Not many details available

With such a feature, Twitter will offer its participating advertisers a way to cut through online noise and easily find positive conversations surrounding their products. Once the advertisers have found these happy tweets, they can instantly DM the authors requesting permission to share them in a “brand enthusiast gallery” campaign.

Twitter is believed to have detailed the new option at CES this past week, but it did not discuss in detail how positive tweets would be identified. Whether people will help or whether the effort will be completely reliant on an automated process is not clear for now. It is believed that there will be a standard brand ad, below which the chosen tweets will appear, much like the carousel ads on the site at present.

Twitter users often make legitimate recommendations, and this ad product seeks to capitalize on it. There is no clarification on how it would differentiate between the real tweets and the sarcastic ones.

Important for marketers and Twitter

Marketers are looking forward to launching campaigns on Twitter, and if the company introduces the ability to tap into real-time conversations, it will prove critical for both the company and advertisers. Presently, investors are concerned about the company’s future, and therefore, it becomes important for it to give more reasons to brands for caring about its offering.
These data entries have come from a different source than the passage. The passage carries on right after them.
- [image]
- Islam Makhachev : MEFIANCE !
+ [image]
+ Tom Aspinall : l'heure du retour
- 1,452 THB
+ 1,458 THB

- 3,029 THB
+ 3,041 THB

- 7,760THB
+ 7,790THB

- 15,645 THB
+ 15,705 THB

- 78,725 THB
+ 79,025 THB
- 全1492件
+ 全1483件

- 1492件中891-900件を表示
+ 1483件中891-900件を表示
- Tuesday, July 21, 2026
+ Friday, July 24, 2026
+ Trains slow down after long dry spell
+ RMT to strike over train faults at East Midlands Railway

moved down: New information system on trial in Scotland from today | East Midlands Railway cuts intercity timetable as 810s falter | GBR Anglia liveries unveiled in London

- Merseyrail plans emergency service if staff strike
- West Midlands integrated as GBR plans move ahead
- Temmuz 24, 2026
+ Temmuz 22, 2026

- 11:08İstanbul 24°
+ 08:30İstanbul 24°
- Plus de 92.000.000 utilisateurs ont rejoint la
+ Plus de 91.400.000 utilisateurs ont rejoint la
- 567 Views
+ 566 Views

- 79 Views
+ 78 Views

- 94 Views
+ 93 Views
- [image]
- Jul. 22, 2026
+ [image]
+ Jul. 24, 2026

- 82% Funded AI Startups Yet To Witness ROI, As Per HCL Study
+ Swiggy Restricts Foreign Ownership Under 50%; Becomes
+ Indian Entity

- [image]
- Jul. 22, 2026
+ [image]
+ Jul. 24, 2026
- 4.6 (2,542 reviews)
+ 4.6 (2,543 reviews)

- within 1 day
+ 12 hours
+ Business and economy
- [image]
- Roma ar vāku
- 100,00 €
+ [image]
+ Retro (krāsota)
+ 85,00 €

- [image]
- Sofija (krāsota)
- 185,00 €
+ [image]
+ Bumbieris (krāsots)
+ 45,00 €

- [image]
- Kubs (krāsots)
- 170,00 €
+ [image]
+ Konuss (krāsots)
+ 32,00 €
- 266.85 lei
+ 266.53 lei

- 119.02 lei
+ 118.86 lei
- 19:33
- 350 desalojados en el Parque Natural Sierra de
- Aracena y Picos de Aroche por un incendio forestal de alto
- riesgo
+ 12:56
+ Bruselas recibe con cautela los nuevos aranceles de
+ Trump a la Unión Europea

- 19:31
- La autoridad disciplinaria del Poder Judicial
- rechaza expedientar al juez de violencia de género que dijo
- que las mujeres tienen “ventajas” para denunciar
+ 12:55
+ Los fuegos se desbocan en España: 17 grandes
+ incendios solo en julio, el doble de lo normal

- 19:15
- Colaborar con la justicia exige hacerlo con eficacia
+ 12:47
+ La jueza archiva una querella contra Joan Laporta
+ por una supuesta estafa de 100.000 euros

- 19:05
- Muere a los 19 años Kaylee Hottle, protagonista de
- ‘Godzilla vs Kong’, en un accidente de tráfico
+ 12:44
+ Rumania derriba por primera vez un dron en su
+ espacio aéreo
Around the same time last year, Twitter planned to raise its ad ratio to about 5% of the content viewed or roughly one ad for every 20 tweets. The company refused to comment on the ad to tweet ratio it currently has in place of its new product offering.

Last week, the company rolled out controversial ads that promised to provide more brand engagement through a single click, and the “happy tweets” feature is another effort from the micro-blogging firm to show its strength in giving brands a way to capitalize on discussions taking place about their products.